■ DATA FOR THIS EXERCISE:

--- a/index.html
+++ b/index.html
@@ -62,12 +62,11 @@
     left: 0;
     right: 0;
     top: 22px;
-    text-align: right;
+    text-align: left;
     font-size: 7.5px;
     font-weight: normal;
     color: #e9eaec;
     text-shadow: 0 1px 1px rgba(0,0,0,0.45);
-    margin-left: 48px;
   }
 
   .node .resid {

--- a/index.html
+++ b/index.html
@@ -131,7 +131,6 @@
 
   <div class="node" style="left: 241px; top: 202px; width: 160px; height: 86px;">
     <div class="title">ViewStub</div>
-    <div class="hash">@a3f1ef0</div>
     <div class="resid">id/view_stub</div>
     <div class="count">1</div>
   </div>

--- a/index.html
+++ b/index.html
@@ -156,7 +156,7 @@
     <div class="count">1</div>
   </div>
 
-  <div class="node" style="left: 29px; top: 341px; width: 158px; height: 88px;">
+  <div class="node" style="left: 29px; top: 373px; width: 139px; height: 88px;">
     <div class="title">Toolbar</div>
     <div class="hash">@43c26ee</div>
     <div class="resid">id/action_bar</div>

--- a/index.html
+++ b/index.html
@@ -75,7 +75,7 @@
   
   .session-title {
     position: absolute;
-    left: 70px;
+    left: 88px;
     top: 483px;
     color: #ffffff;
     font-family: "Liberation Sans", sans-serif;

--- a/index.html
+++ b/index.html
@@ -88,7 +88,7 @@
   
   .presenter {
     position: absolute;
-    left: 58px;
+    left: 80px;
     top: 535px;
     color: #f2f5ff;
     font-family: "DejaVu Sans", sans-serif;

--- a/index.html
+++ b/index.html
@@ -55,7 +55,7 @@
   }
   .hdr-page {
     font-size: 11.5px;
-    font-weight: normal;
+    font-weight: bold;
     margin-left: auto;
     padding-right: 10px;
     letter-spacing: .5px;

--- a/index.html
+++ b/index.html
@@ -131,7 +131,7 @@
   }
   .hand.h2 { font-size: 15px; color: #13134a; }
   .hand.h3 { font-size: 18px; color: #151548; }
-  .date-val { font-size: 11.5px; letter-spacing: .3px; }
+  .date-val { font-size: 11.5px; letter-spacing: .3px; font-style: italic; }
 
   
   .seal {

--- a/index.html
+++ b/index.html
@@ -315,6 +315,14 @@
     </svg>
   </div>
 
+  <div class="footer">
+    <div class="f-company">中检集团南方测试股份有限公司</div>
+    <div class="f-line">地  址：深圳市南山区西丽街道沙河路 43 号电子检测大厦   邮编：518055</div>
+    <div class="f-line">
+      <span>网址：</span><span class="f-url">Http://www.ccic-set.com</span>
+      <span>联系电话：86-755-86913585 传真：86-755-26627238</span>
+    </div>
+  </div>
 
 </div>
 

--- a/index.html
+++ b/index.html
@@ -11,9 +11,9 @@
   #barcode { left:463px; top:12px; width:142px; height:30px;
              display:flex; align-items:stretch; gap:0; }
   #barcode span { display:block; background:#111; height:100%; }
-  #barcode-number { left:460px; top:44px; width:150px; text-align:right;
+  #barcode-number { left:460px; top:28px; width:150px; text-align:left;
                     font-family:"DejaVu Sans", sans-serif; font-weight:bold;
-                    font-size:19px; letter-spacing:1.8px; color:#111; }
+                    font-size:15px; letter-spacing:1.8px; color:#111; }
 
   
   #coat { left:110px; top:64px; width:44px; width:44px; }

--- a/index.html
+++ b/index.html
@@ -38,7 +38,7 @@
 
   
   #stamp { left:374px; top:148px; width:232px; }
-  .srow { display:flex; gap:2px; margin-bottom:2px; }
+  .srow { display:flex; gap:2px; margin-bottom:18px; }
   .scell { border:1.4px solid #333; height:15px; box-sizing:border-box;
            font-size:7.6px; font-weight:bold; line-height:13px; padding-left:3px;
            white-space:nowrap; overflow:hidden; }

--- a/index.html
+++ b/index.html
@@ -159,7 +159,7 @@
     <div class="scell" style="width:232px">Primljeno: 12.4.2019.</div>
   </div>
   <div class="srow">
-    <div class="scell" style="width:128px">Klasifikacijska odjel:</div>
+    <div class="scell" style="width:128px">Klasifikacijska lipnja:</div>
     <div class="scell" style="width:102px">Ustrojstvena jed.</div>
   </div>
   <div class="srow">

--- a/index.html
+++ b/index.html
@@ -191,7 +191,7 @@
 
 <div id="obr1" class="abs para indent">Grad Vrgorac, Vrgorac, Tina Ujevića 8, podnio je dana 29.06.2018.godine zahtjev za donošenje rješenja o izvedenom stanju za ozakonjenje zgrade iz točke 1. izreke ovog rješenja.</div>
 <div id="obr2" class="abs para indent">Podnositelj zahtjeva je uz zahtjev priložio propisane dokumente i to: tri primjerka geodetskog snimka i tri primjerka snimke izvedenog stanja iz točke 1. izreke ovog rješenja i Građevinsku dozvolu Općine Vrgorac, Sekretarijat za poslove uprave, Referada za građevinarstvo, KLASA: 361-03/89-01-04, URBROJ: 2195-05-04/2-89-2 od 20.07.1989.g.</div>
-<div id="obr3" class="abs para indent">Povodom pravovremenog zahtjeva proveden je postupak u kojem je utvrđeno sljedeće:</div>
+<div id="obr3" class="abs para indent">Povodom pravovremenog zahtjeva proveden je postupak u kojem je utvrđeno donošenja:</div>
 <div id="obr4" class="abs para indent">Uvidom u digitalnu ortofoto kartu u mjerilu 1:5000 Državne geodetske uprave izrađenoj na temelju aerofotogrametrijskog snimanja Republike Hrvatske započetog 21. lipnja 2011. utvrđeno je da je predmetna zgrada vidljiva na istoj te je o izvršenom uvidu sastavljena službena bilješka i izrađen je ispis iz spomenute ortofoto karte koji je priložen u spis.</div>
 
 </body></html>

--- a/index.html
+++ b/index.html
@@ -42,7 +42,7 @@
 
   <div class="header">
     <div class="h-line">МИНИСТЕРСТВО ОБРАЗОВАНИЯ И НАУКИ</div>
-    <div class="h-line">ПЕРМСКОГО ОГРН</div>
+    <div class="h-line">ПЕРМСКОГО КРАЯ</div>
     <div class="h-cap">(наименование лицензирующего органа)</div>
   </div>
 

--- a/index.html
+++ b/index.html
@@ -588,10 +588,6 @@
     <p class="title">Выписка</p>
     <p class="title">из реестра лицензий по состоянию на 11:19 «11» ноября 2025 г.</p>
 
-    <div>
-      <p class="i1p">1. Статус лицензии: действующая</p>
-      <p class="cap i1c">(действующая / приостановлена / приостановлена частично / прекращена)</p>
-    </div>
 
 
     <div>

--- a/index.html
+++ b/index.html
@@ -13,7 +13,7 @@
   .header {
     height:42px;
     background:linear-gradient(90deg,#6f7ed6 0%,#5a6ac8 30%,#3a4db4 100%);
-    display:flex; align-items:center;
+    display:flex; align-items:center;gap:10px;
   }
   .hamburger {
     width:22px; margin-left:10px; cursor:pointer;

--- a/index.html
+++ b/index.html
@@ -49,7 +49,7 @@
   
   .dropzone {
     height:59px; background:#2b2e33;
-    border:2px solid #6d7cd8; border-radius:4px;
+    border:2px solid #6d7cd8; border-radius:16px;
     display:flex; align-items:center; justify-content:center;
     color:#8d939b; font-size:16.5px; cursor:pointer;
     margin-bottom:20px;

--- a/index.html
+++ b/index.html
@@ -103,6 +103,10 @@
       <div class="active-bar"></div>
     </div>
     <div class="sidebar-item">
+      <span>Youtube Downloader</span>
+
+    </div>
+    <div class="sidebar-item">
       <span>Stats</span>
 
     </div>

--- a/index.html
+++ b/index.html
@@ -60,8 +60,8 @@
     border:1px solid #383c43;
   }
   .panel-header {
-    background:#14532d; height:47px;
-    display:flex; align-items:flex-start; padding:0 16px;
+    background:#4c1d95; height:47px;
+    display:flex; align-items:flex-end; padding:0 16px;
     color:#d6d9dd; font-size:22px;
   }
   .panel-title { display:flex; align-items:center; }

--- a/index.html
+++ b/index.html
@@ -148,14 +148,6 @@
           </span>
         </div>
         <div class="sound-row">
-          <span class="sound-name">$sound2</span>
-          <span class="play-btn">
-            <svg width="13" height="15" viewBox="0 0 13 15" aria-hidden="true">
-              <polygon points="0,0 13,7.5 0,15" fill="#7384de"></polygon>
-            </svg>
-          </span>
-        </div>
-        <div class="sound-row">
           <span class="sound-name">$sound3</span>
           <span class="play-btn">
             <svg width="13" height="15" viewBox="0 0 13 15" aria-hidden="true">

■ TASK BRIEF: When a line in the entries above contains "text", count it; please answer with the number only.

■ EXERCISE SOLUTION: 5